A angústia dos "ex-donos do mundo"

Mercado no Divã: Para psicanalistas, o desafio de quem afundou com a crise é reingressar no mundo das relações humanas sem tratá-las como commodities. Com prejuízos milionários na Bolsa e contratos cancelados, grandes investidores e empresários recorrem à psicanálise para amenizar a angústia de serem "ex-donos do mundo";  por Paulo Sampaio/Folha de São Paulo

      A crise financeira deitou no divã. Angustiado, o grande investidor, ex-"dono do mundo", empenha-se em administrar a quebradeira pessoal pensando pela primeira vez em algo que não seja dinheiro. Seu psicanalista, que gosta de tratar o pagamento da sessão como um assunto simbólico, acha difícil interpretar alguém com tão parcos recursos emocionais. "Tenho um paciente que perdeu mais de U$ 1 milhão na Bolsa. Está prostrado. Na verdade, apesar de ter família, ele já vinha vivendo uma vida solitária fazia tempo. O envolvimento dele é com o dinheiro e ponto. Agora que perdeu muito, é como se não tivesse nada. Não sobrou assunto", explica o coordenador do ambulatório de transtornos do impulso do Instituto de Psiquiatria da USP, Cristiano Nabuco.

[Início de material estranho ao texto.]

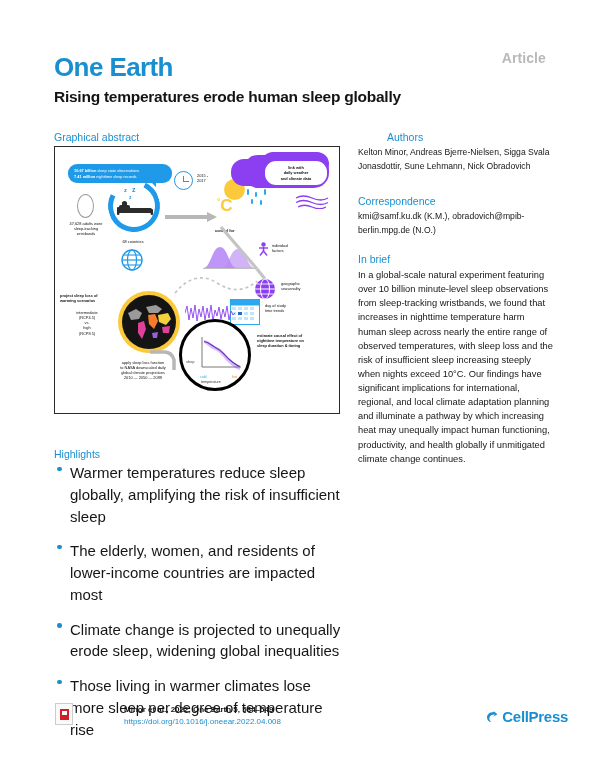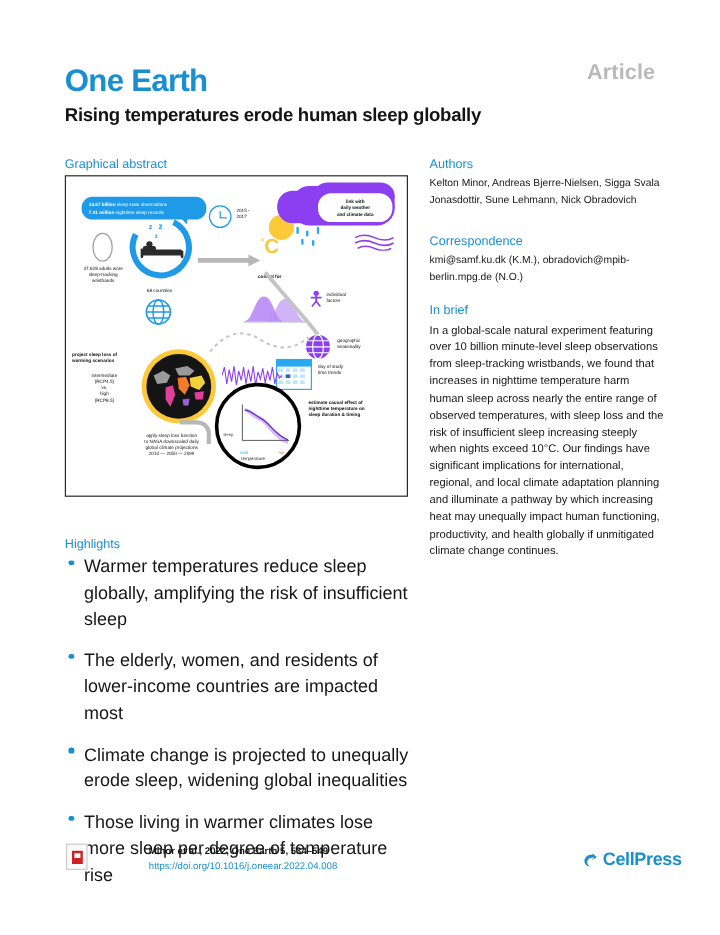--- a/index.html
+++ b/index.html
@@ -20,7 +20,7 @@
   }
   .article-type {
     position:absolute; right:0; top:0;
-    font-size:18px; font-weight:bold; color:#b9b9b9; letter-spacing:0.1px;
+    font-size:14px; font-weight:bold; color:#b9b9b9; letter-spacing:0.1px;
   }
   .paper-title {
     position:absolute; left:54px; top:88px; width:500px;

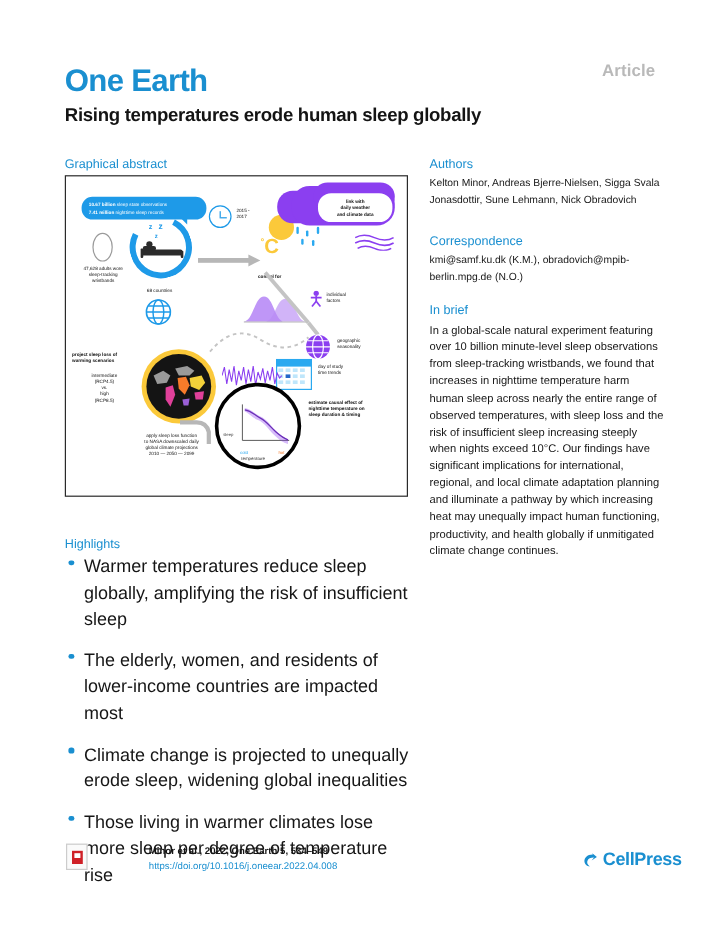--- a/index.html
+++ b/index.html
@@ -404,7 +404,7 @@
     </div>
   </div>
 
-  <div class="sec-head rc auth-head" style="position:absolute;">Authors</div>
+  <div class="sec-head rc auth-head" style="position:absolute;margin-left:29px;">Authors</div>
   <div class="auth-body">Kelton Minor, Andreas Bjerre-Nielsen, Sigga Svala Jonasdottir, Sune Lehmann, Nick Obradovich</div>
 
   <div class="sec-head rc corr-head" style="position:absolute;">Correspondence</div>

O terapeuta tenta apelar para os supostos laços afetivo-familiares de seu analisando, mas ouve reações irritadas: "Que esposa, porra?"
Segundo Nabuco, a frenética busca financeira já é o sintoma de uma estrutura pessoal falida. "O maior problema do grande investidor é justamente aquilo que ele considera a solução: ganhar dinheiro. Afinal, se ele desempenha tão bem esse papel, o que vai mal?"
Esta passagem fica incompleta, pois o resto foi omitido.